Selin köprünün üst kenarına değdiği andaki patlama bir dehşetti. Korkunç uğultular ve taş kütürtüleri vızıltı gelir... O korkuyu yaşarken yersiz bir gülümsemeyle içimden dedim ki; "Ahpunlukaya'ya atom bombası düştü galiba".

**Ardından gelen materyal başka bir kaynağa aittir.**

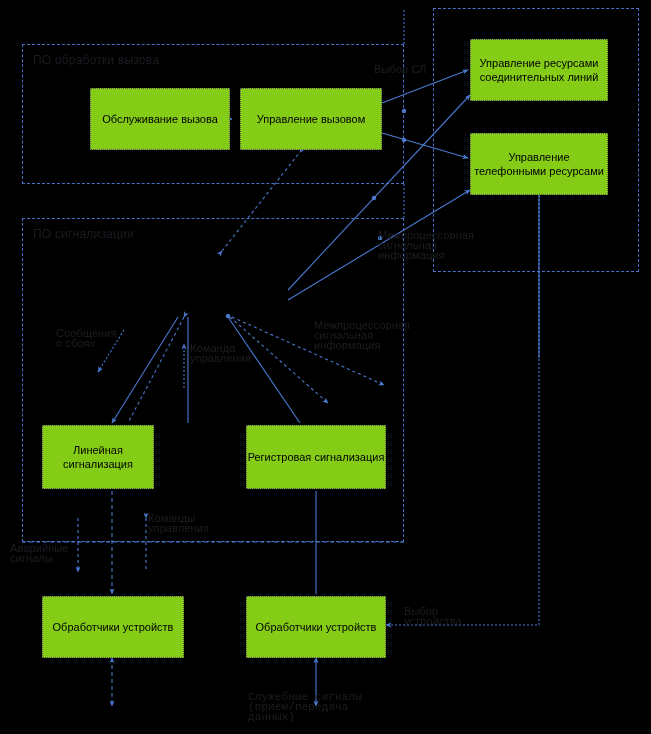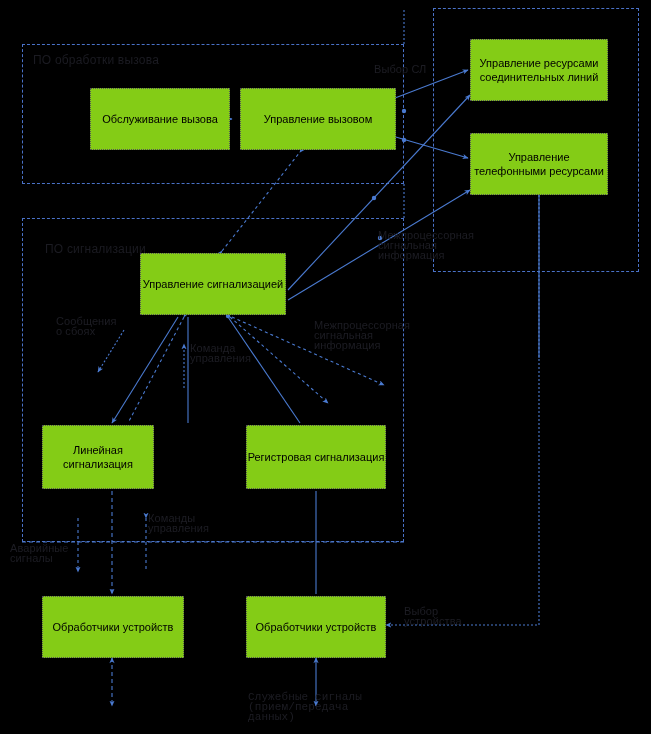"Управление вызовом" div.node { width: 156px -> 142px }
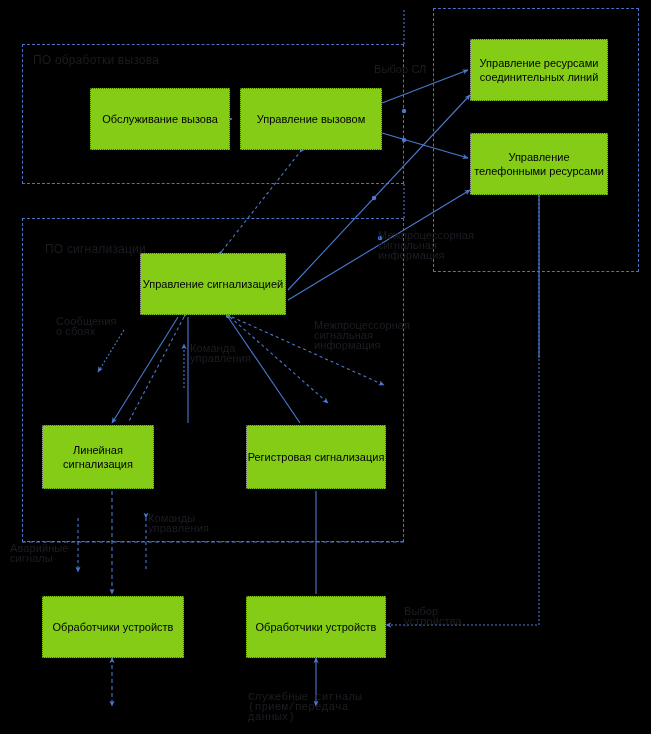"ПО сигнализации" div.group-label { margin-left: 12px -> none; top: 244px -> 229px }
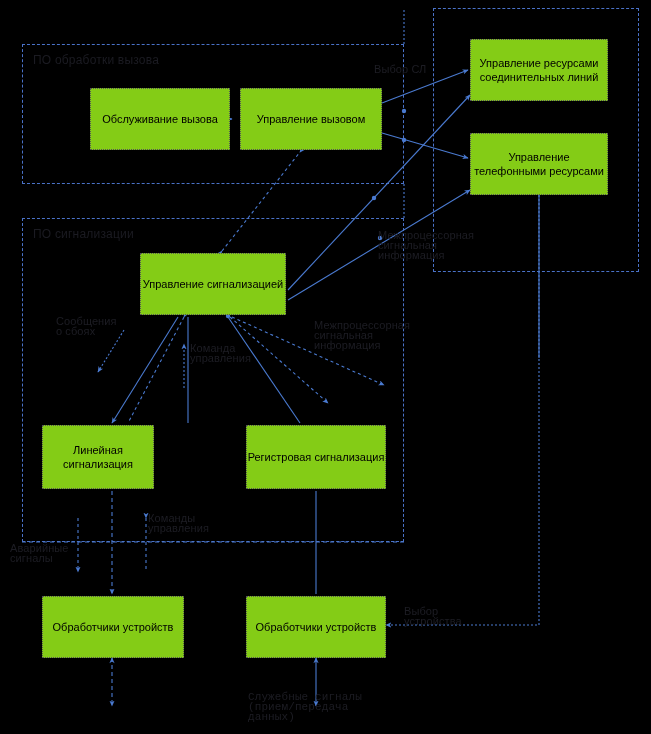"Управление сигнализацией" div.node { html: <div>Управление сигнализацией</div> -> none }
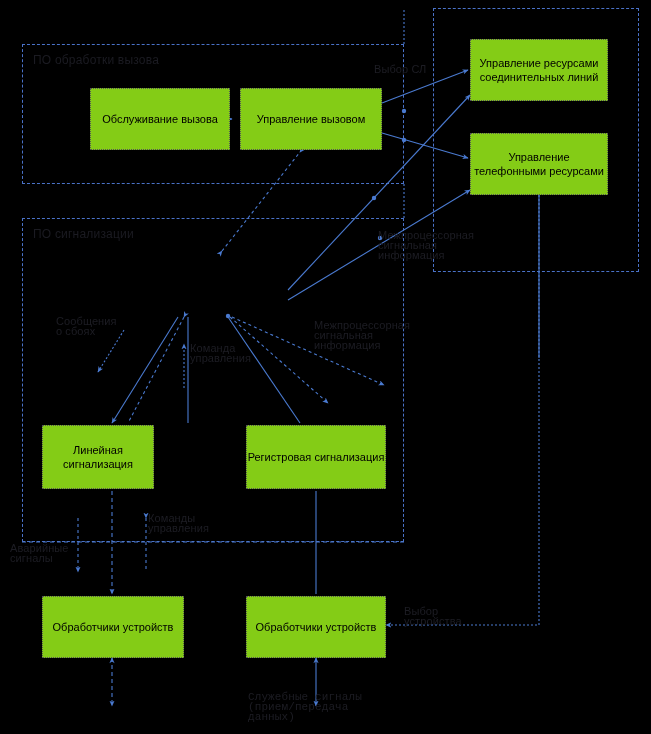"Сообщения" div.edge-label { top: 316px -> 328px }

Patika son virajda, büyük kaya oyularak köprüye bağlanmıştı. Oyuğun en kuytu ve en güvenli yerindeydik. Başımda babamın eli, yerinden fırlamış gözlerimin önündeki dar kadrajda, çamurdan bir derya üstünde havada uçuşan tahta parçaları geçiyordu. Mansurat Suyu art-arda dehşetli çatırtılarla köprümüzü herc-ü merc ediyordu. Havada gördüğüm son parça, muhteşem oymalarla süslü giriş cephesi gölgeliği idi.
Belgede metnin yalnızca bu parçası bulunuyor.